Dua tangan kokoh menggamit pinggang Haechan dan menciumi tengkuknya dari belakang. Pelukan itu semakin erat bersamaan dengan udara dingin yang berlomba-lomba tak mau kalah berkompetisi melawan sinar matahari pagi yang hangat.

"Mark?"

"Maaf aku semalam membiarkanmu sendirian, aku betul-betul mengantuk." Mark menyampirkan dagunya di bahu Haechan mencari celah untuk bergantung.

"Sejak kapan kau tau nomor password flatku hah?" Sergah Haechan.

"Kakakmu yang memberitahukanku, ia khawatir kau mati kelaparan di dalam sini.... Ouch aku bercanda." Mark mengerang mendapati Haechan mencubit pinggangnya.

"Wanita itu memang tidak bisa dipercaya." Dengus Haechan kesal.

"Sudahlah, ia justru takut kau kenapa-kenapa."
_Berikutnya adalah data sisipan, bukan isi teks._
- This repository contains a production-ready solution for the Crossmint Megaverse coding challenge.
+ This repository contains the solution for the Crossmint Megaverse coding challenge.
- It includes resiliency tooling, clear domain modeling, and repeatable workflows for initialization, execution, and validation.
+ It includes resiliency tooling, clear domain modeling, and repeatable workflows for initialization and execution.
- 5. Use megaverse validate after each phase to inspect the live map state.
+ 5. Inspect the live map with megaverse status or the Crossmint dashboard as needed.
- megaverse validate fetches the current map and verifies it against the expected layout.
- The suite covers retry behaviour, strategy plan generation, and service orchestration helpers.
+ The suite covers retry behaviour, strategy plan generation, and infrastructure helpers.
"Justru memberikan passwordku kepadamu yang membuatku takut terjadi apa-apa." Sarkas Haechan sambil menolehkan kepalanya dan mendelik ke arah Mark.

"Ayo masuk di sini dingin."

"Tidak mau."

"Bisa-bisanya kau menolak perintah atasanmu!"

"Atasanmu, sejak kapan?"

"Maksudku um.... aku yang selalu berada di atas mu begitu hehe." Dengan konyol Mark memberikan jawabannya yang membuat Haechan mengernyit kengerian.

"Tentu saja aku tau betul tabiat jelekmu Mark Lee." Haechan mendengus.

Mark melonggarkan kedua tangannya, ia melepas rengkuhan Haechan dan merebut secangkir kopi dari genggaman pria mungil yang kini seolah siap melancarkan agresi militer dengan air muka permusuhan. Mark terkekeh dan menghenyakkan tubuh kurusnya di sebuah kursi menikmati kopi hangat itu melesak masuk membasahi kerongkongannya.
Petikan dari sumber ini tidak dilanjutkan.